--- RECORDS SUPPLIED ---

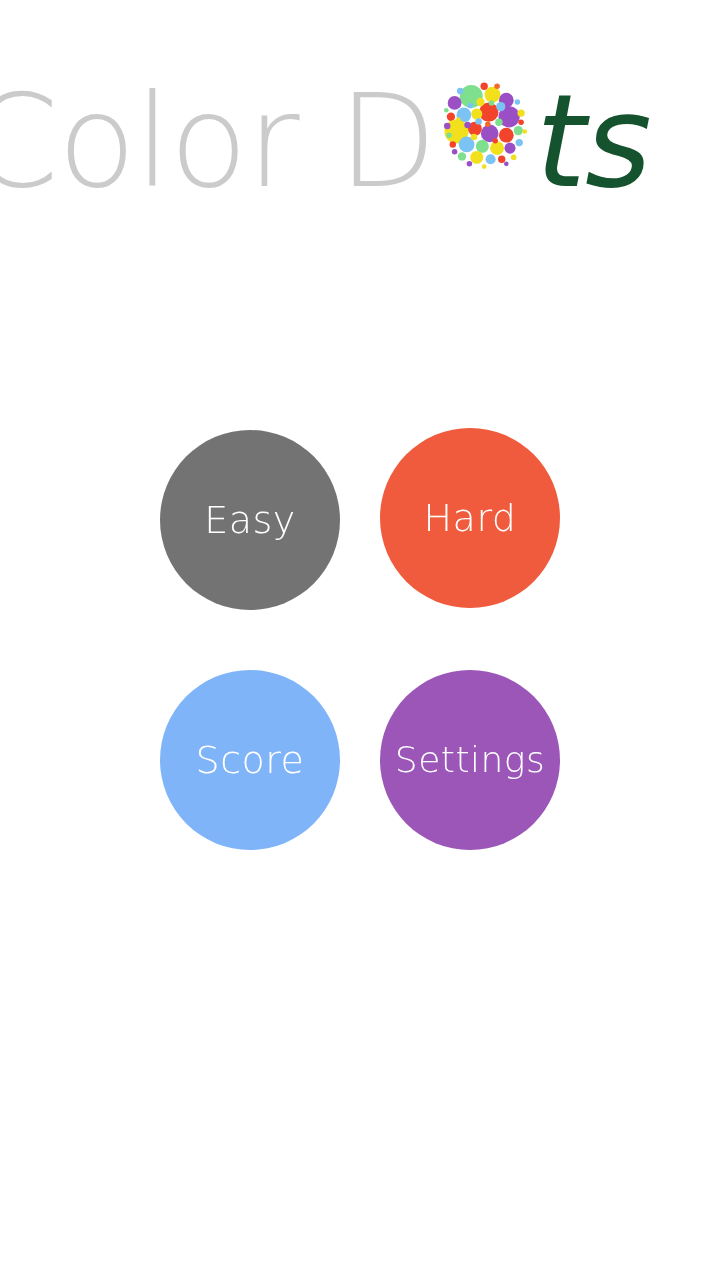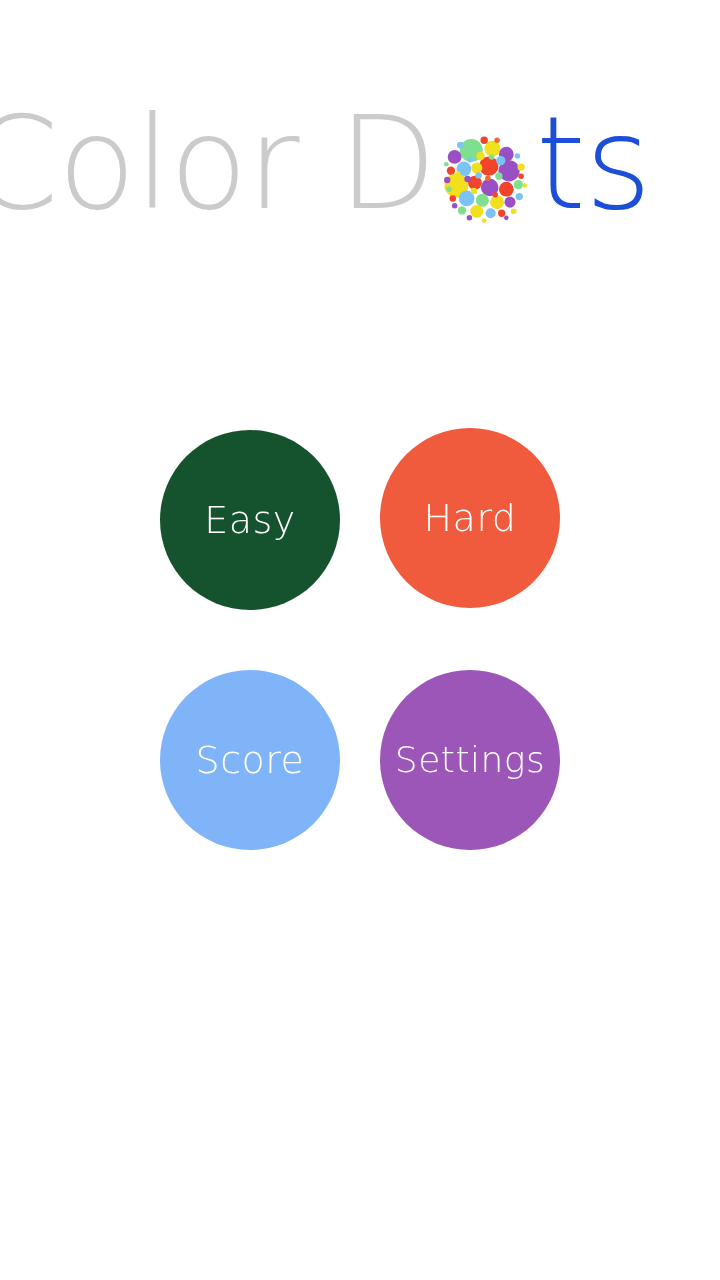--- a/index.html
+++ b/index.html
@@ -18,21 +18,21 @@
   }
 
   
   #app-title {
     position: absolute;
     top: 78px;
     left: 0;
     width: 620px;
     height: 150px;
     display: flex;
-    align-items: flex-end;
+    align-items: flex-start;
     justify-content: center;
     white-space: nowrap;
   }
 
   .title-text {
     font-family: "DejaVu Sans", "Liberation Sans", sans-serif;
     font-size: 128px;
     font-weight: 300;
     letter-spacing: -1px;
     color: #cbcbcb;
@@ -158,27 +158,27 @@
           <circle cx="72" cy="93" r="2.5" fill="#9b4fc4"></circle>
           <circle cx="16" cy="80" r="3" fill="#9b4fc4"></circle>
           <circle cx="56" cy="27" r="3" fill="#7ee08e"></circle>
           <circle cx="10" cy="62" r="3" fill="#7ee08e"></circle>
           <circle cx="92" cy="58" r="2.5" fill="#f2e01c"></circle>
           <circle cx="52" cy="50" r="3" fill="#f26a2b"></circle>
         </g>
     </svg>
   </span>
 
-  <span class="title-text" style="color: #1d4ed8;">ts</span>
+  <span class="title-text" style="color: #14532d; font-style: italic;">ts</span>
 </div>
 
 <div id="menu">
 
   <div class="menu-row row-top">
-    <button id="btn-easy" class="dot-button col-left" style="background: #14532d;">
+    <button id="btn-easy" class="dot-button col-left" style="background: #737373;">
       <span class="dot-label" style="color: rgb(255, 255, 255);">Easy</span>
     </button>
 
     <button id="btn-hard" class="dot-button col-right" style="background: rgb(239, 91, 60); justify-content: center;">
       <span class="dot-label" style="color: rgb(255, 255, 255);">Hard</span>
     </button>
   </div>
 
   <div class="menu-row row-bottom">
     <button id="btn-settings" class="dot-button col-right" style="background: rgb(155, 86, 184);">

---

Check each line of the entries above, and show every one holding the word "fill".

           <circle cx="72" cy="93" r="2.5" fill="#9b4fc4"></circle>
           <circle cx="16" cy="80" r="3" fill="#9b4fc4"></circle>
           <circle cx="56" cy="27" r="3" fill="#7ee08e"></circle>
           <circle cx="10" cy="62" r="3" fill="#7ee08e"></circle>
           <circle cx="92" cy="58" r="2.5" fill="#f2e01c"></circle>
           <circle cx="52" cy="50" r="3" fill="#f26a2b"></circle>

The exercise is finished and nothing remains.